▶ _The task_
For every line in the records below that holds "total", make a copy.

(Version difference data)
************

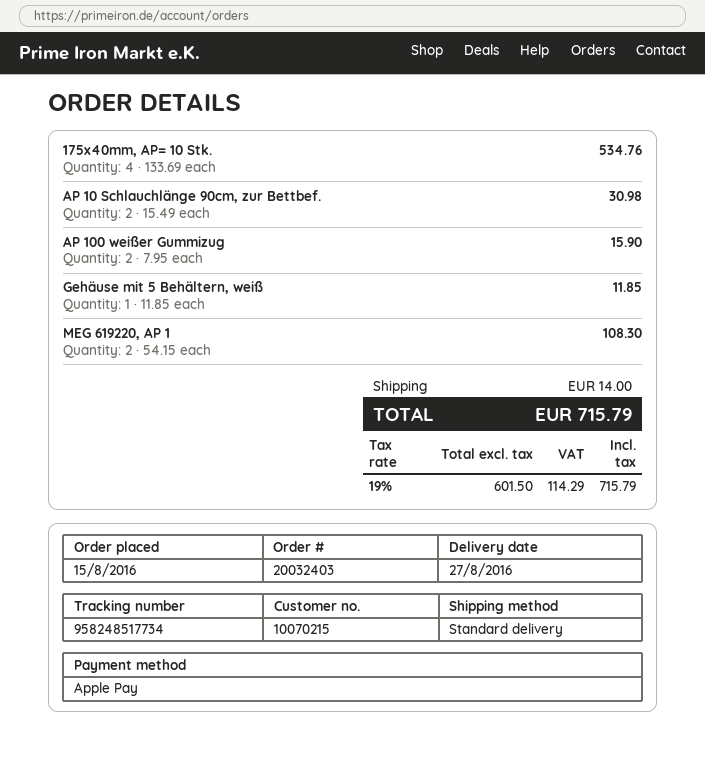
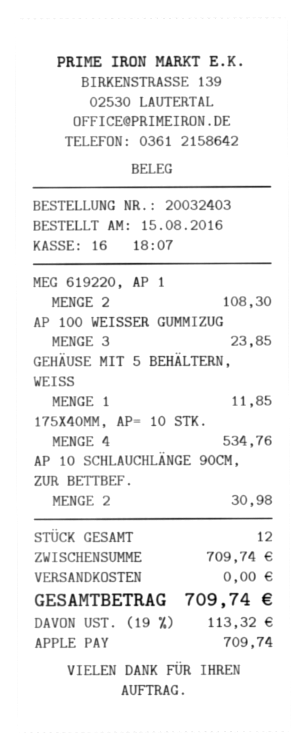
AP 100 weißer Gummizug: 2 for 15.90 -> 3 for 23.85
shipping: 14.00 -> 0.00
tax: 19% = 114.29 -> 19% = 113.32
total: 715.79 -> 709.74

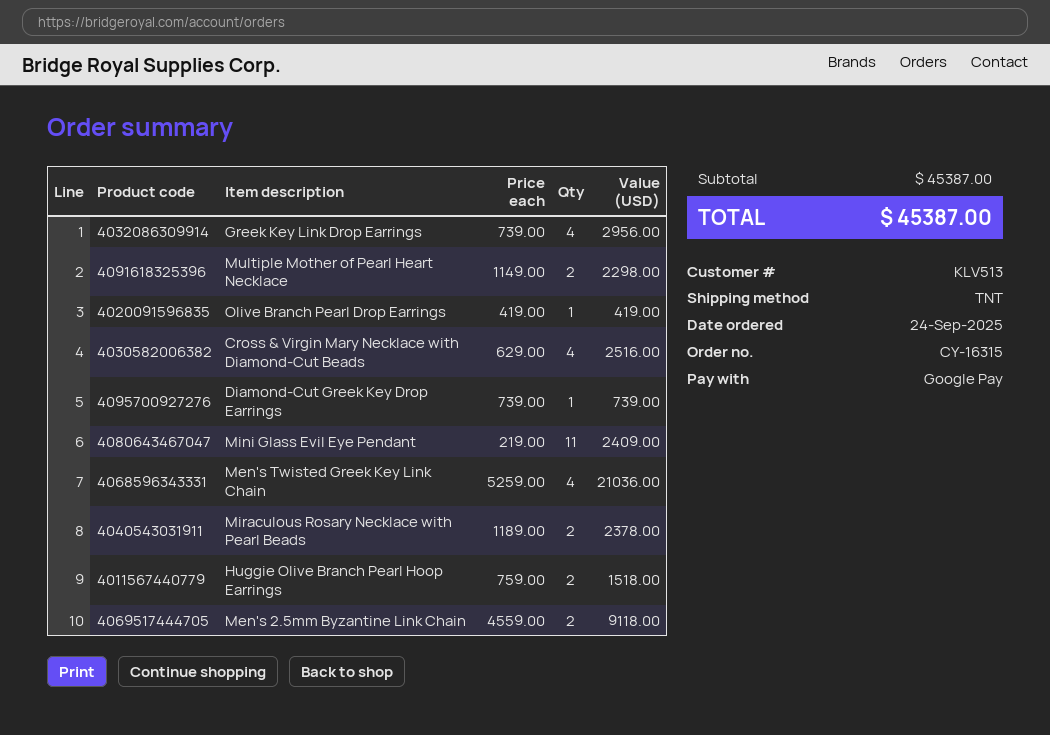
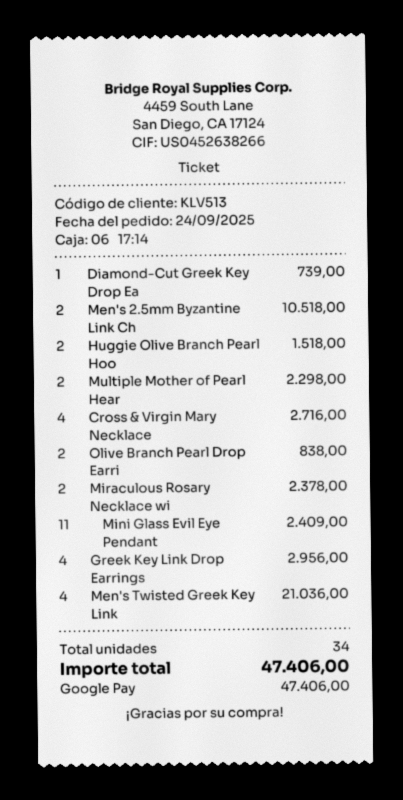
Olive Branch Pearl Drop Earrings: 1 for 419.00 -> 2 for 838.00
Cross & Virgin Mary Necklace with Diamond-Cut Beads: 4 for 2516.00 -> 4 for 2716.00
Men's 2.5mm Byzantine Link Chain: 2 for 9118.00 -> 2 for 10518.00
total: 45387.00 -> 47406.00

************

▶ _Response_
total: 715.79 -> 709.74
total: 45387.00 -> 47406.00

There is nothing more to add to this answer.